What does incur flames, chiding, and other less than enthusiastic replies is the posting of things like a "cobol file", kiddie chat-room text, laziness (unwillingness for folks to invest a bit of thought when building their topics). In a category all by itself is when a member decides to verbally abuse someone who is trying to help them. NOTE: Most of these do not apply to you :)

Because this forum is intended for students and other beginners, we ("the old ones" here) work hard to make consistent, correct use of the terminology. Once a bad idea/term takes hold, it is very difficult to replace with the proper concept.

Look around the forum for the number of "things" people want to do with "a JCL". . .

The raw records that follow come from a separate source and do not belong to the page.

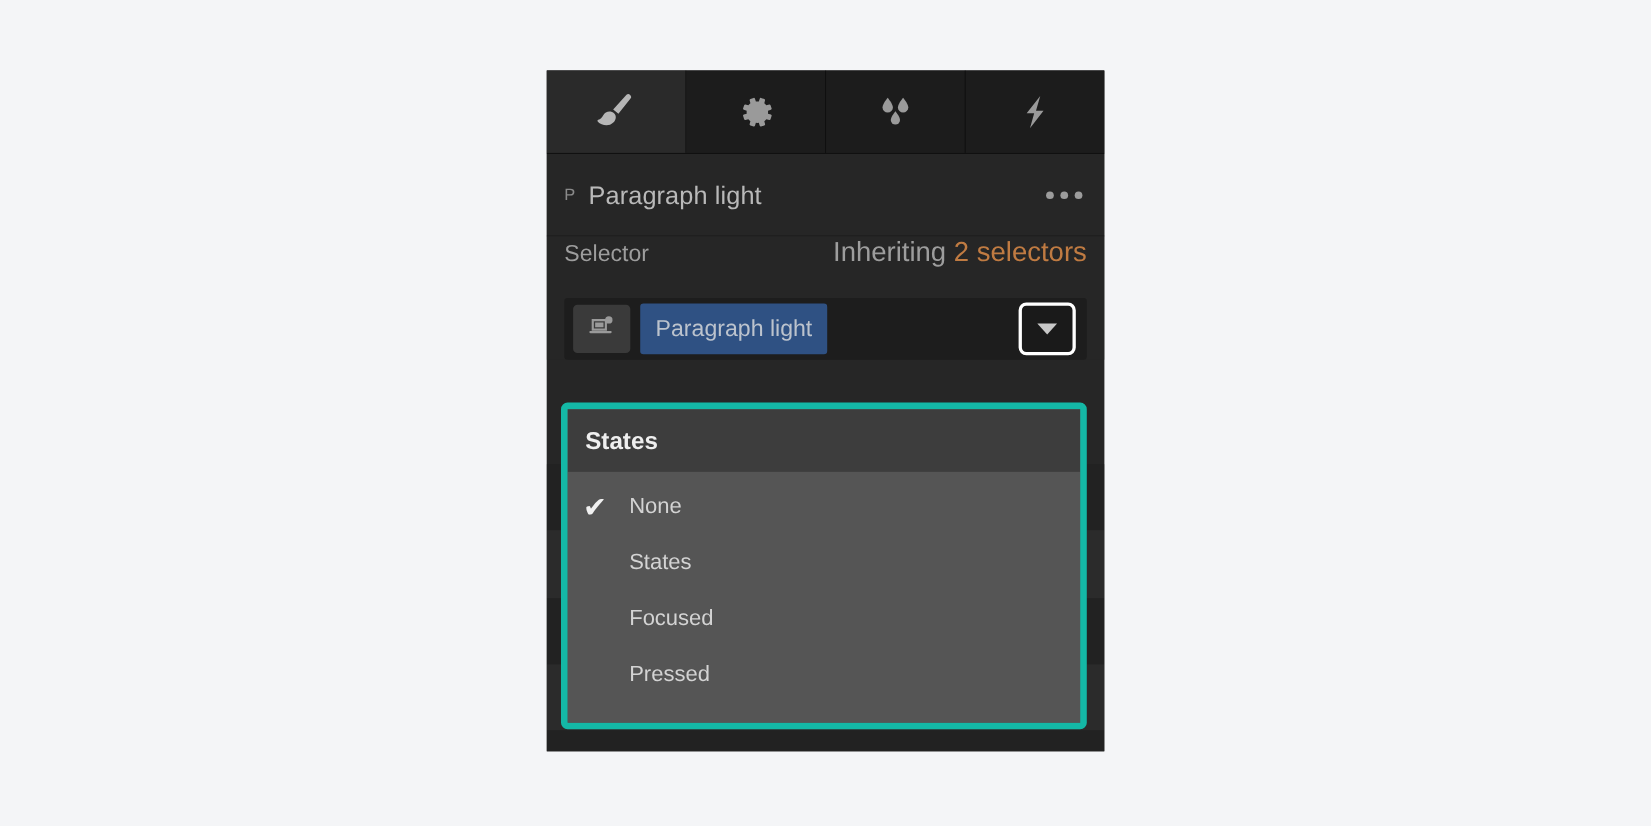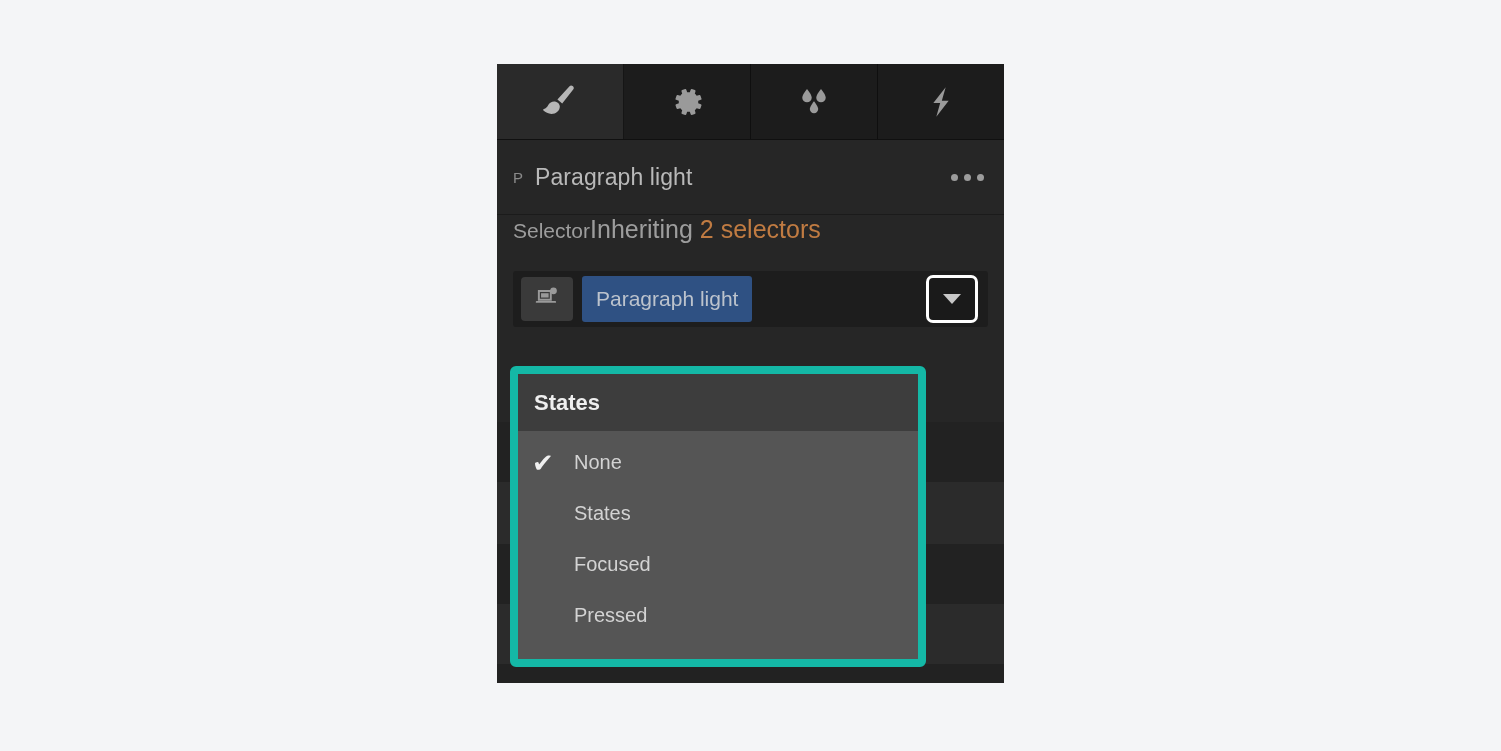--- a/index.html
+++ b/index.html
@@ -90,20 +90,21 @@
   }
 
   
   #selector-section {
     padding: 0 16px;
     background: #262626;
   }
   #selector-header {
     display: flex;
     align-items: baseline;
+    justify-content: space-between;
     height: 56px;
   }
   #selector-label {
     font-size: 21px;
     color: #9d9d9d;
   }
   #inheriting-wrap {
     font-size: 25px;
     color: #9d9d9d;
   }
@@ -206,22 +207,22 @@
     right: 0; top: 0;
     border-top: 46px solid #333333;
     border-left: 46px solid transparent;
   }
 
   
   #states-popup {
     position: absolute;
     left: 13px;
     top: 302px;
-    width: 416px;
-    border: 8px solid #14b8a6;
+    width: 478px;
+    border: 6px solid #14b8a6;
     border-radius: 6px;
     box-sizing: border-box;
     overflow: hidden;
     background: #555555;
     z-index: 10;
   }
   #states-popup-header {
     background: #3d3d3d;
     height: 57px;
     display: flex;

Re: How to add Values of field in cobol?

PostPosted: Thu Dec 29, 2011 6:57 pm
by Robert Sample
COBOL is a computer language -- there is NO such thing as a "COBOL file". There are sequential files, VSAM files (that can be sequential, relative, indexed, linear), partitioned files, and so forth -- but there's no such thing as a COBOL file, or a C file, or a FORTRAN file, or an Assembler file; the language choice has nothing to do with how the file is accessed or used.

Terminology is CRITICAL in IT, where similar terms may mean very different things. If you use terms indiscretely (sic), you require people to take longer to figure out just what you are talking about, and you increase the odds that sooner or later you are going to use a valid term in a context that causes people to wonder about your intelligence, or sanity, or both. Furthermore, using terms out of context causes managers to have a negative view of your talents (since you don't know the terms, how can you know the concepts? type of thinking), which could affect your career.